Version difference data
********

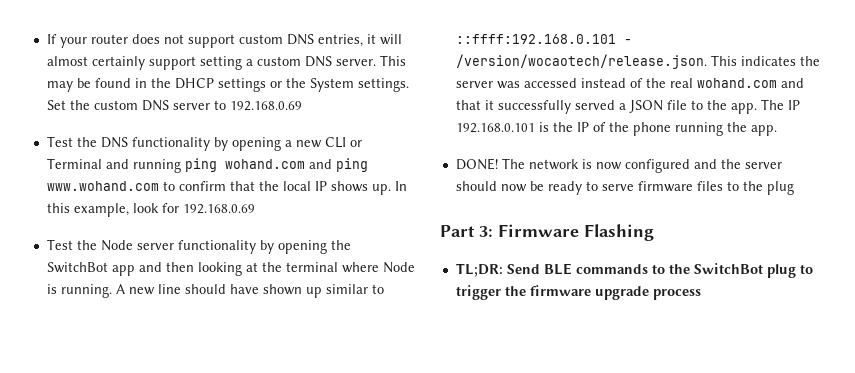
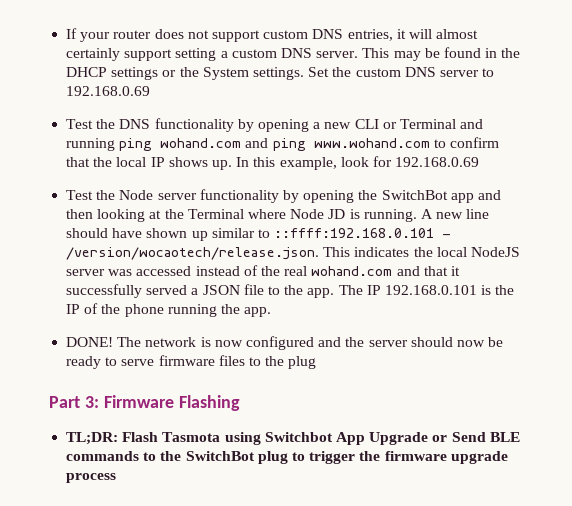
- Test the Node server functionality by opening the SwitchBot app and then looking at the terminal where Node is running.
+ Test the Node server functionality by opening the SwitchBot app and then looking at the Terminal where Node JD is running.
- A new line should have shown up similar to ::ffff:192.168.0.101 - /version/wocaotech/release.json. This indicates the server was accessed instead of the real wohand.com and that it successfully served a JSON file to the app.
+ A new line should have shown up similar to ::ffff:192.168.0.101 - /version/wocaotech/release.json. This indicates the local NodeJS server was accessed instead of the real wohand.com and that it successfully served a JSON file to the app.
- TL;DR: Send BLE commands to the SwitchBot plug to trigger the firmware upgrade process
+ TL;DR: Flash Tasmota using Switchbot App Upgrade or Send BLE commands to the SwitchBot plug to trigger the firmware upgrade process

********

**Work request:** What you return should be only the exact lines from the top of the entries through the line with "JD is running.", minus the pictures.

**Exercise response:**
- Test the Node server functionality by opening the SwitchBot app and then looking at the terminal where Node is running.
+ Test the Node server functionality by opening the SwitchBot app and then looking at the Terminal where Node JD is running.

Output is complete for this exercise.